Pero en Costa Rica, la agenda energética no tiene un rol relevante para la reactivación económica y, contrario a lo que ocurre en muchos países del mundo, los costos nacionales de la energía siguen creciendo y creando serias desventajas competitivas.

Esto ocurre en gran medida porque no se incorporan de manera relevante en la matriz energética nacional las fuentes de energía que están liderando en el mundo la reducción de costos de la energía, la reactivación económica, la transición energética y la reducción de las emisiones al ambiente.

La International Energy Agency (IEA), como muchas organizaciones internacionales, señala claramente cuáles son las fuentes líderes de energía en el nuevo entorno: “Como resultado de las grandes transformaciones en el sistema energético global que ocurrirán en las próximas décadas, las energías renovables (especialmente la energía solar) y el gas natural son los grandes ganadores en la carrera para satisfacer la demanda de energía al 2040”.

Es claro que a nivel mundial las dos principales fuentes de energía líderes que están impulsando actualmente la nueva era energética son la energía solar (en el subsector eléctrico) y el gas natural (en el subsector combustibles).
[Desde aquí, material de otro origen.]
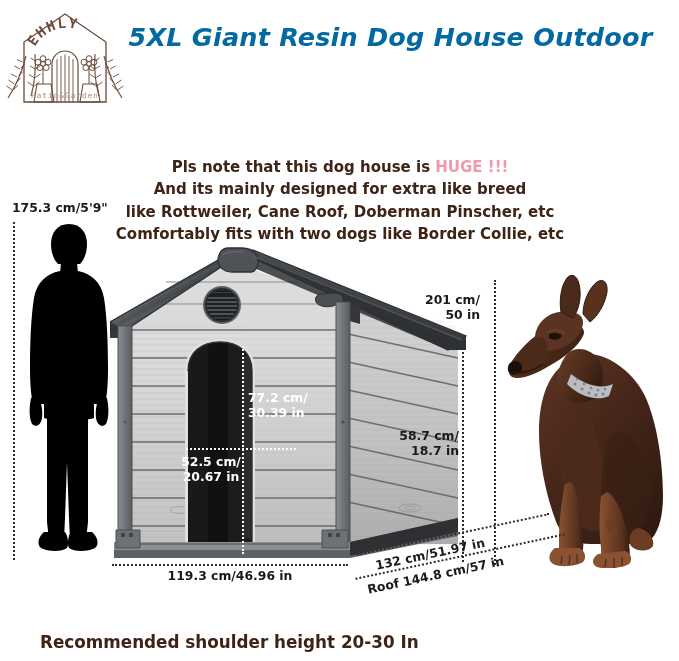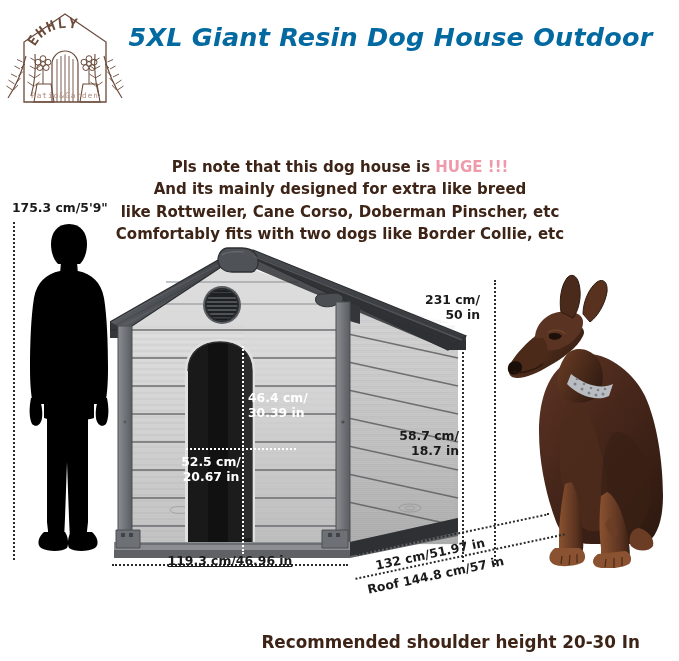--- a/index.html
+++ b/index.html
@@ -154,7 +154,7 @@
     <span class="huge">HUGE !!!</span>
   </div>
   <div class="ln">And its mainly designed for extra like breed</div>
-  <div class="ln">like Rottweiler, Cane Corso, Doberman Pinscher, etc</div>
+  <div class="ln">like Rottweiler, Cane Roof, Doberman Pinscher, etc</div>
   <div class="ln">Comfortably fits with two dogs like Border Collie, etc</div>
 </div>
 

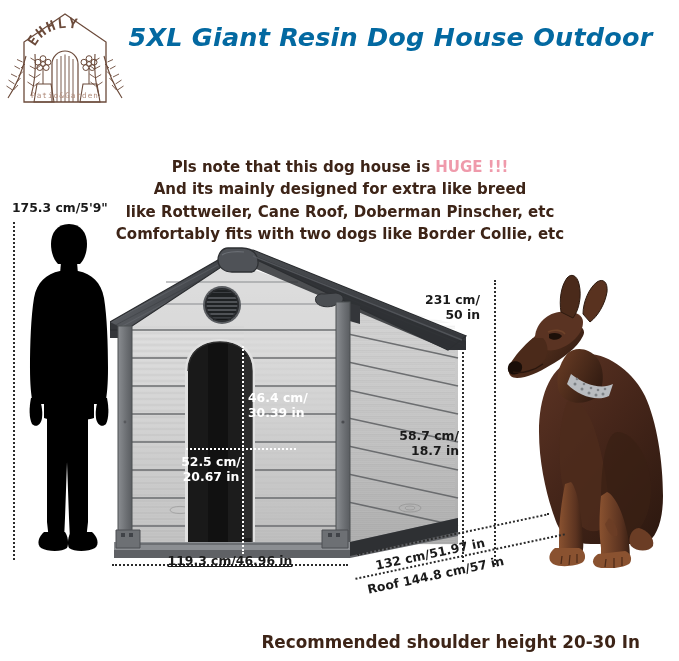--- a/index.html
+++ b/index.html
@@ -483,7 +483,7 @@
 
 <div class="abs vdot" style="left:494px;top:280px;height:285px;"></div>
 <div class="abs nosel mlabel r" style="left:395px;top:292px;width:85px;">
-  <div>231 cm/</div>
+  <div>201 cm/</div>
   <div>50 in</div>
 </div>
 

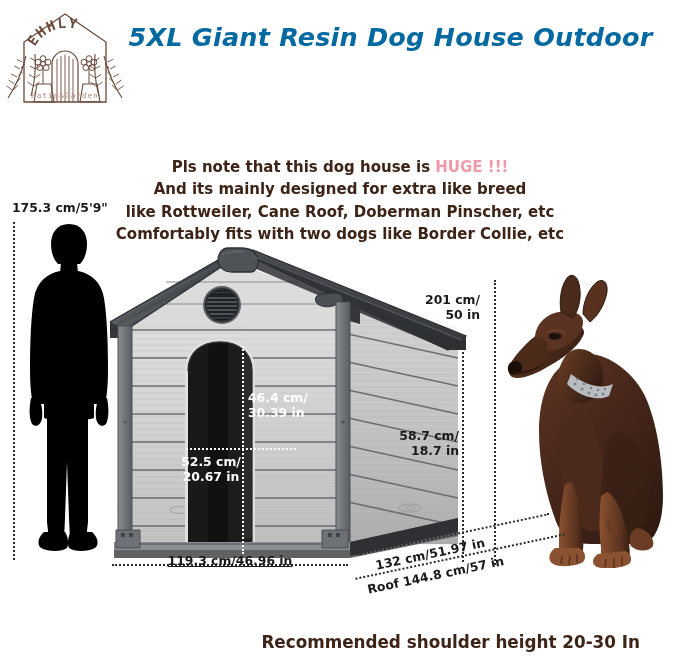--- a/index.html
+++ b/index.html
@@ -495,7 +495,7 @@
 
 <div class="abs vdotw" style="left:242px;top:346px;height:208px;"></div>
 <div class="abs nosel mlabel w" style="left:248px;top:390px;width:90px;">
-  <div>46.4 cm/</div>
+  <div>77.2 cm/</div>
   <div>30.39 in</div>
 </div>
 

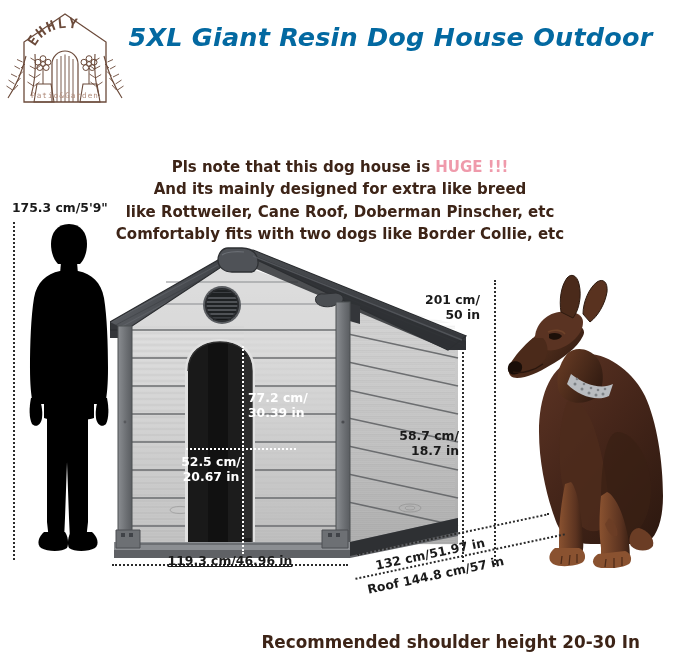--- a/index.html
+++ b/index.html
@@ -506,7 +506,7 @@
 </div>
 
 <div class="abs hdot" style="left:112px;top:564px;width:236px;"></div>
-<div class="abs nosel mlabel c" style="left:150px;top:553px;width:160px;text-decoration:underline;">119.3 cm/46.96 in</div>
+<div class="abs nosel mlabel c" style="left:150px;top:568px;width:160px;">119.3 cm/46.96 in</div>
 
 <div class="abs" style="left:356px;top:548px;width:200px;height:16px;
             transform:rotate(-12deg);transform-origin:left top;">

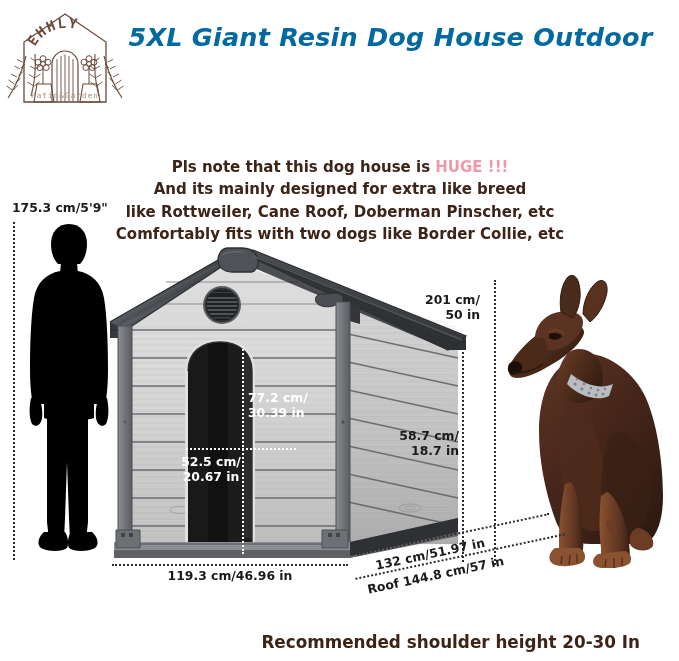--- a/index.html
+++ b/index.html
@@ -25,7 +25,7 @@
   #note .huge{color:#ef9aab;}
 
   
-  #footer{left:40px;top:632px;width:600px;text-align:right;
+  #footer{left:40px;top:632px;width:600px;text-align:left;
           color:#3d2417;font-weight:bold;font-size:16.8px;white-space:nowrap;}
Aquí la energía solar no juega ningún rol relevante ya que su participación en la generación eléctrica nacional es apenas del 0,02% y en el abastecimiento energético nacional es del 0,0044%. Con respecto al gas natural, simplemente no hay interés en desarrollarlo.

En Costa Rica no se busca que el sector energético se convierta en un motor clave de desarrollo, como sí ocurre en muchos países con los que competimos, y más bien continuamos aumentando las caras importaciones petroleras (a un ritmo superior al de cualquier otra fuente de energía) y continuamos desarrollando fuentes nacionales de energía de alto costo.